→ Problem details
Within the data below, find the string "none" and return each line where it occurs.

*** Material supplied ***

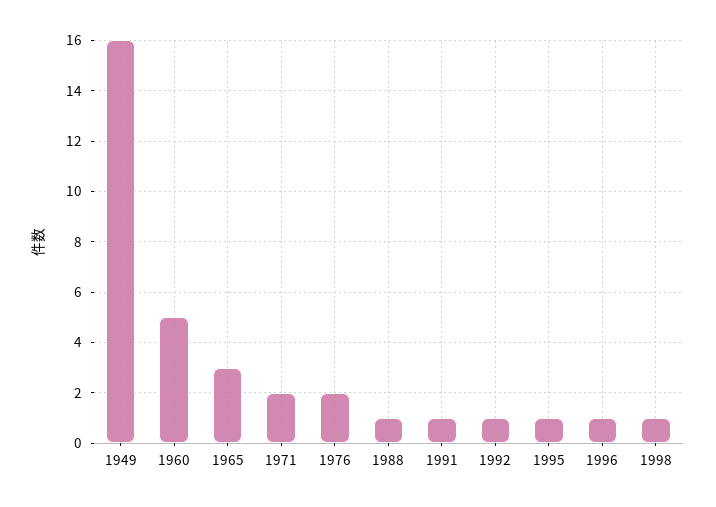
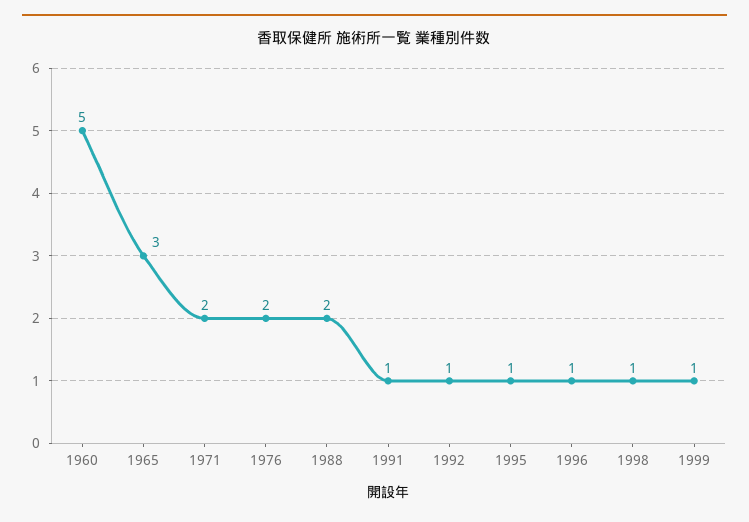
1949: 16 -> none
1988: 1 -> 2
1999: none -> 1

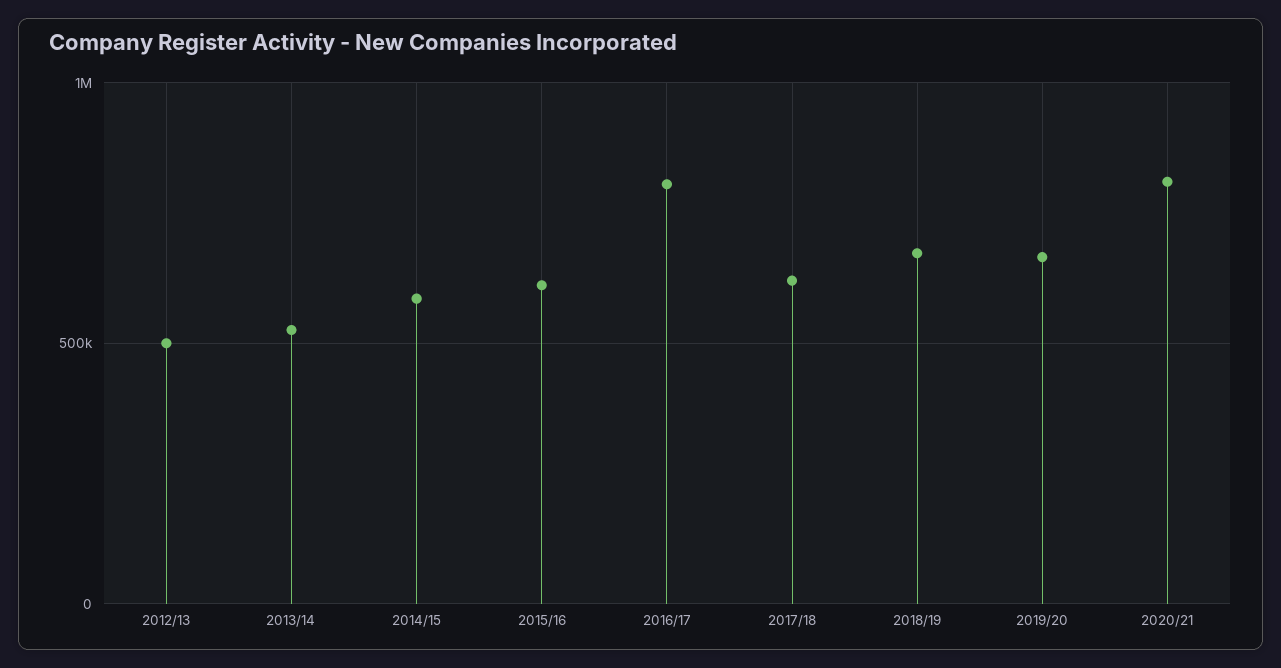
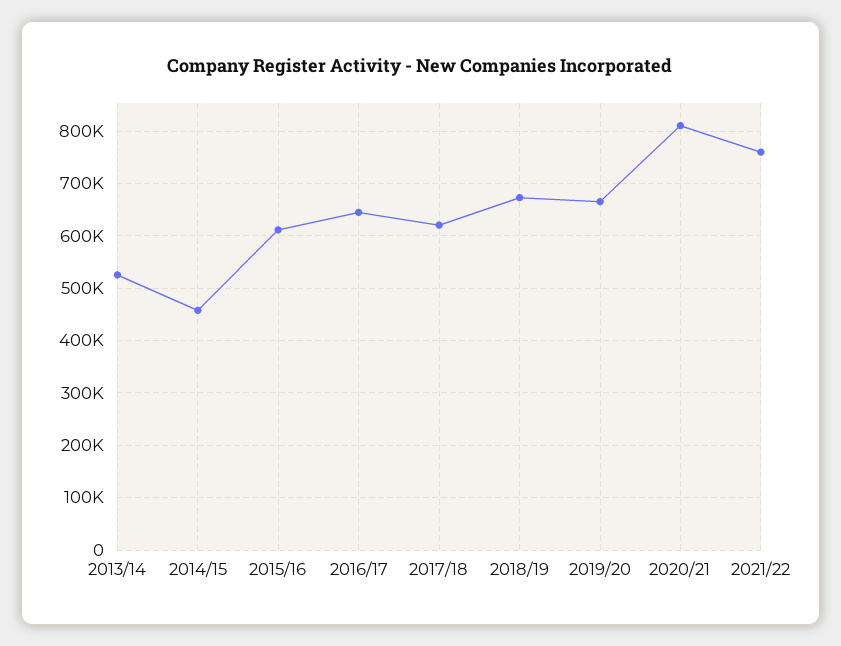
2012/13: 500000 -> none
2014/15: 600000 -> 460000
2016/17: 800000 -> 640000
2021/22: none -> 760000

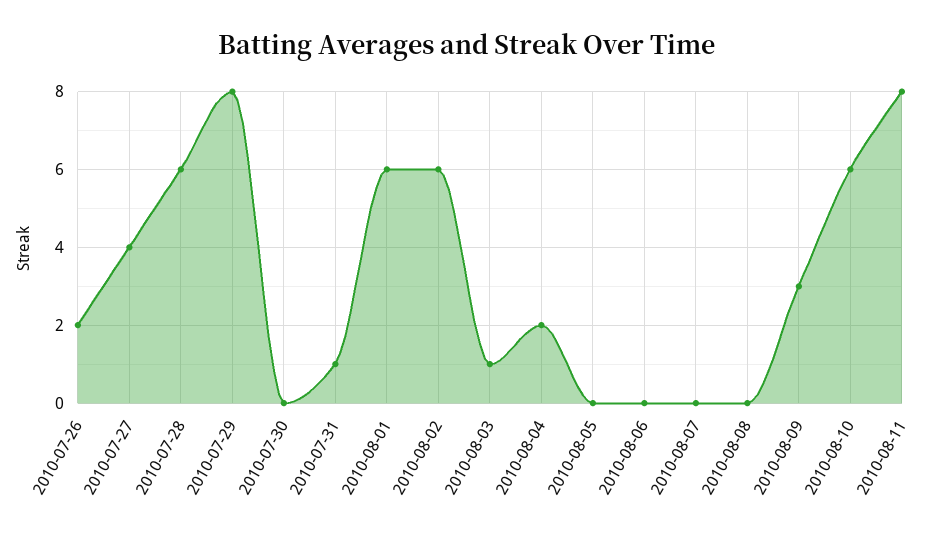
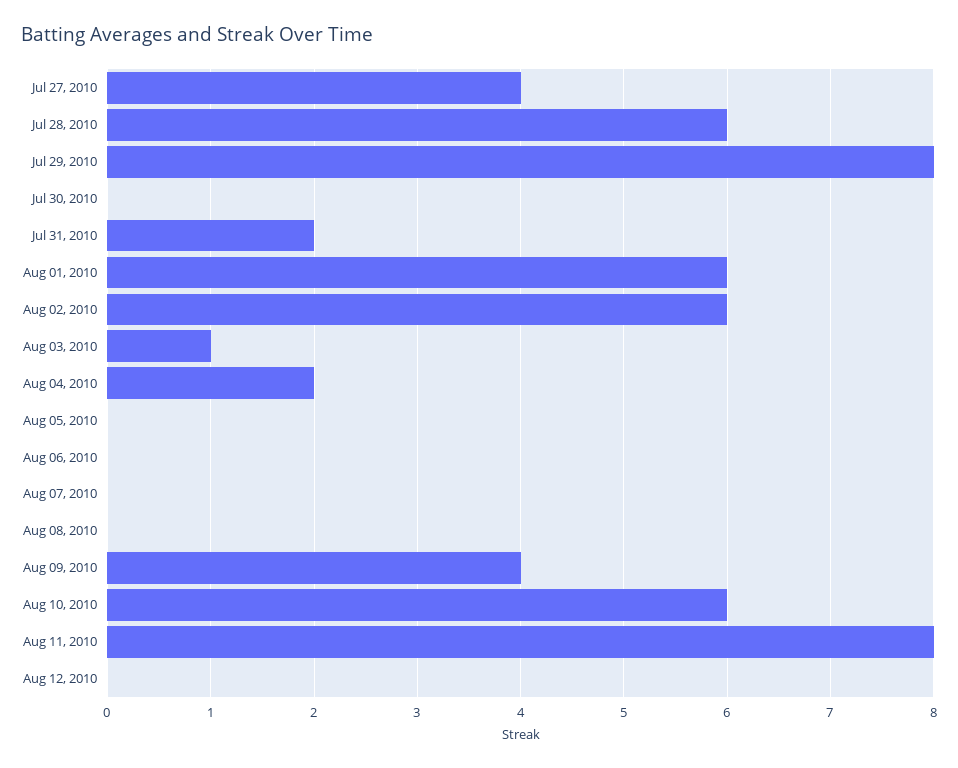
2010-07-26: 2 -> none
2010-07-31: 1 -> 2
2010-08-09: 3 -> 4
Aug 12, 2010: none -> 0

*** End of Material supplied ***

→ Written solution
1949: 16 -> none
1999: none -> 1
2012/13: 500000 -> none
2021/22: none -> 760000
2010-07-26: 2 -> none
Aug 12, 2010: none -> 0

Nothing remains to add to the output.